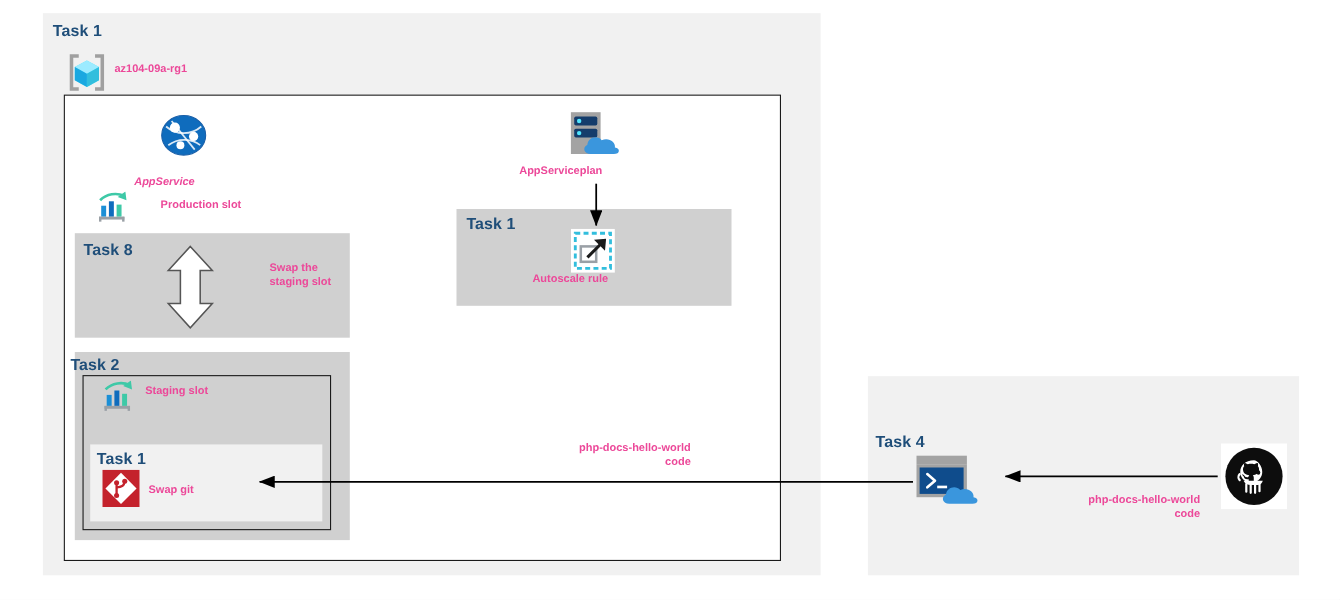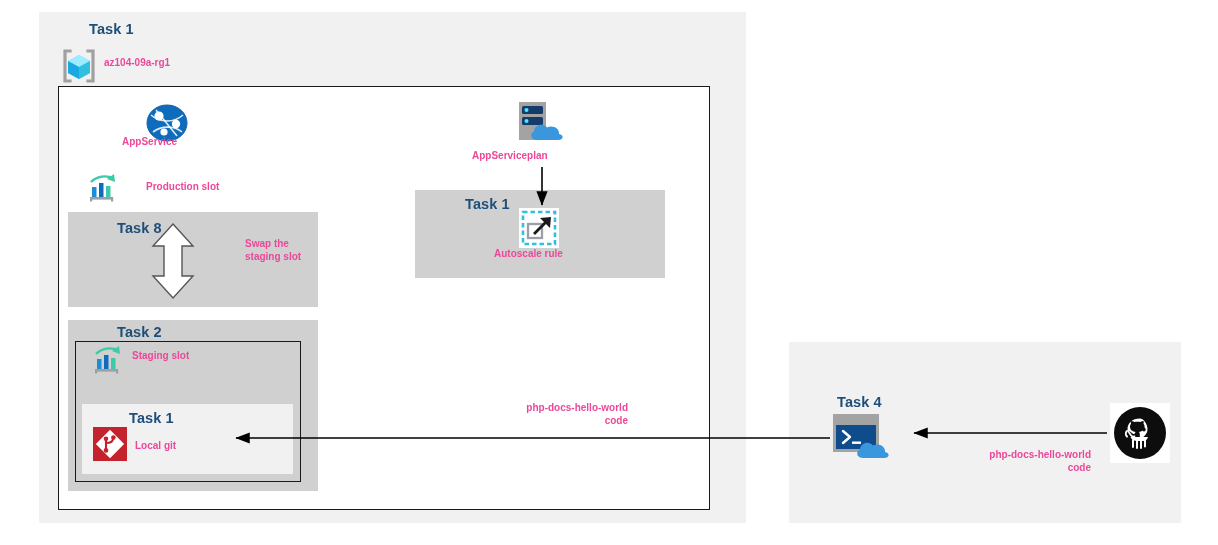"Task 1" .task-label { margin-left: 41px -> none }
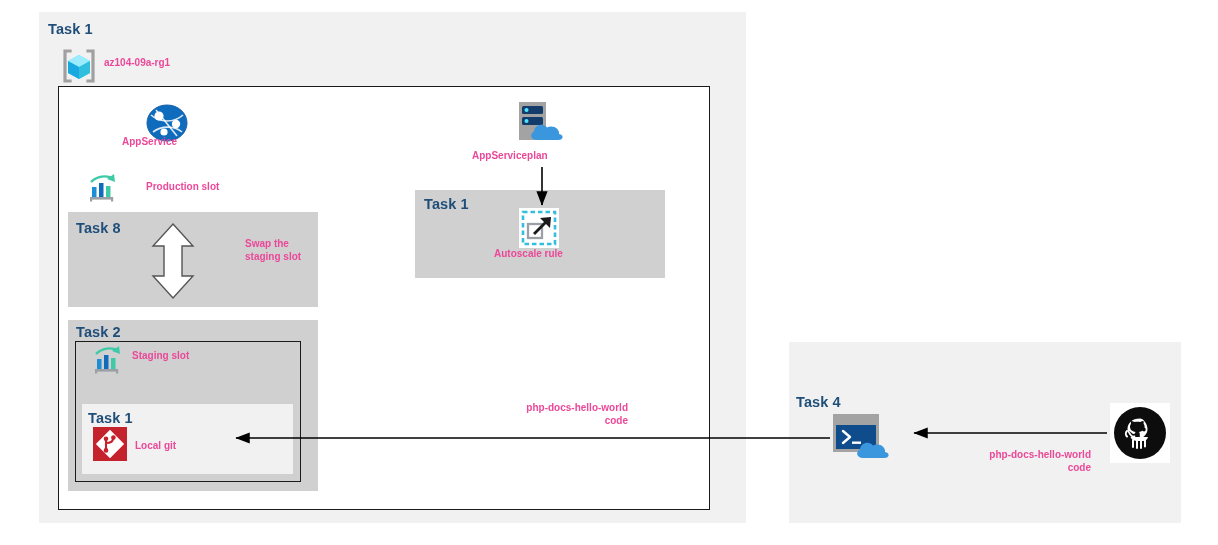"AppService" div.node-label { font-style: none -> italic; top: 136px -> 160px }
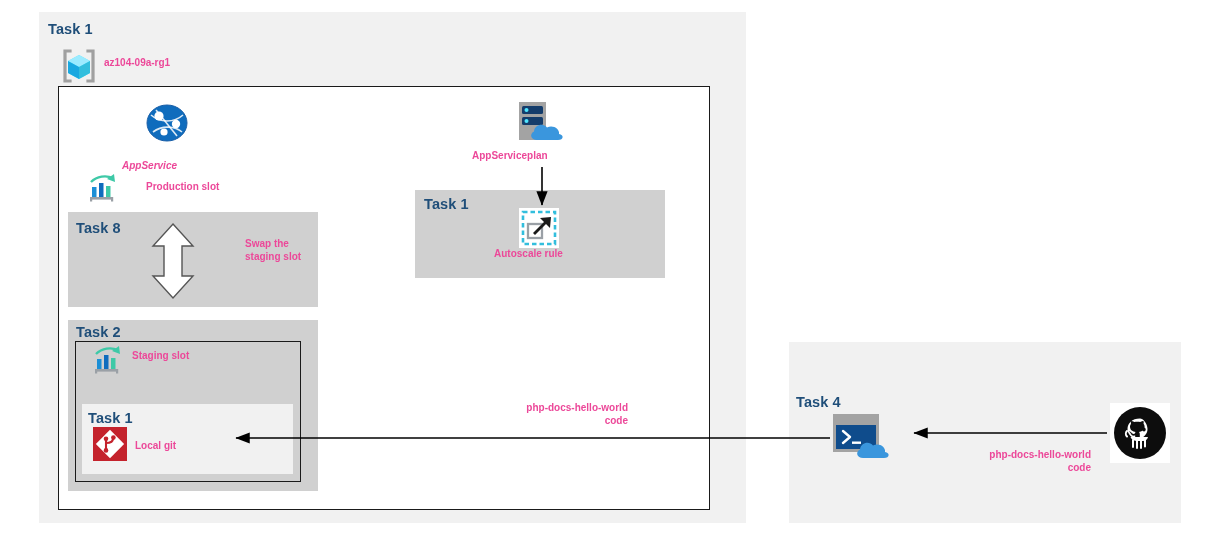"Autoscale rule" div.node-label { left: 494px -> 484px }
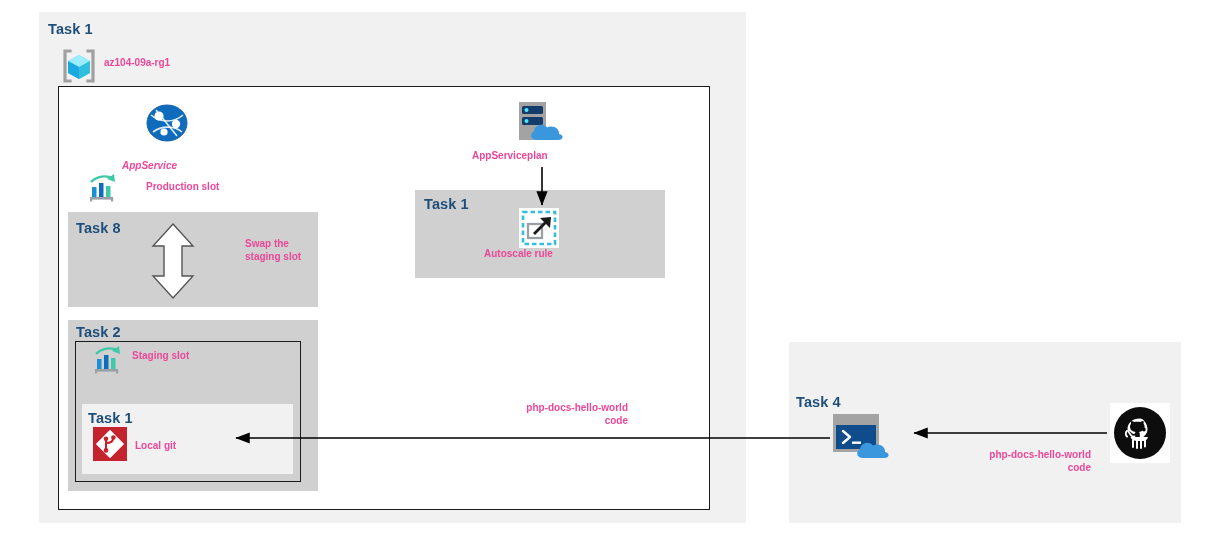"Task 2" div.task-label { left: 76px -> 64px }
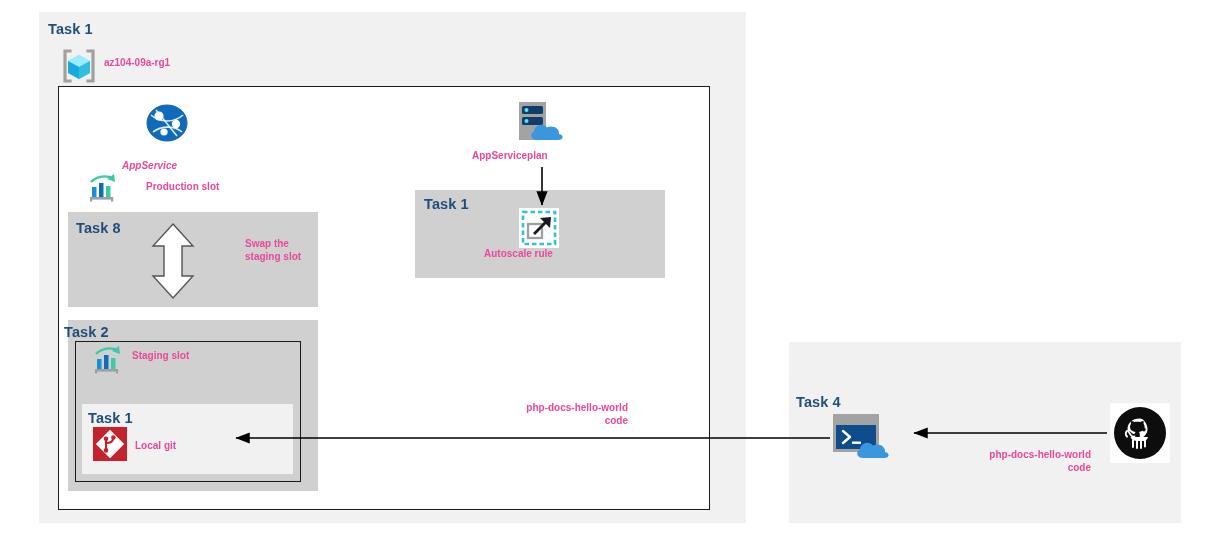"Local git" div.node-label { text: Local -> Swap }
+===+
__Activity__.
Could you copy each line above exactly as written, minus any pictures?

__Result below__.
"Task 1" .task-label { margin-left: 41px -> none }
"AppService" div.node-label { font-style: none -> italic; top: 136px -> 160px }
"Autoscale rule" div.node-label { left: 494px -> 484px }
"Task 2" div.task-label { left: 76px -> 64px }
"Local git" div.node-label { text: Local -> Swap }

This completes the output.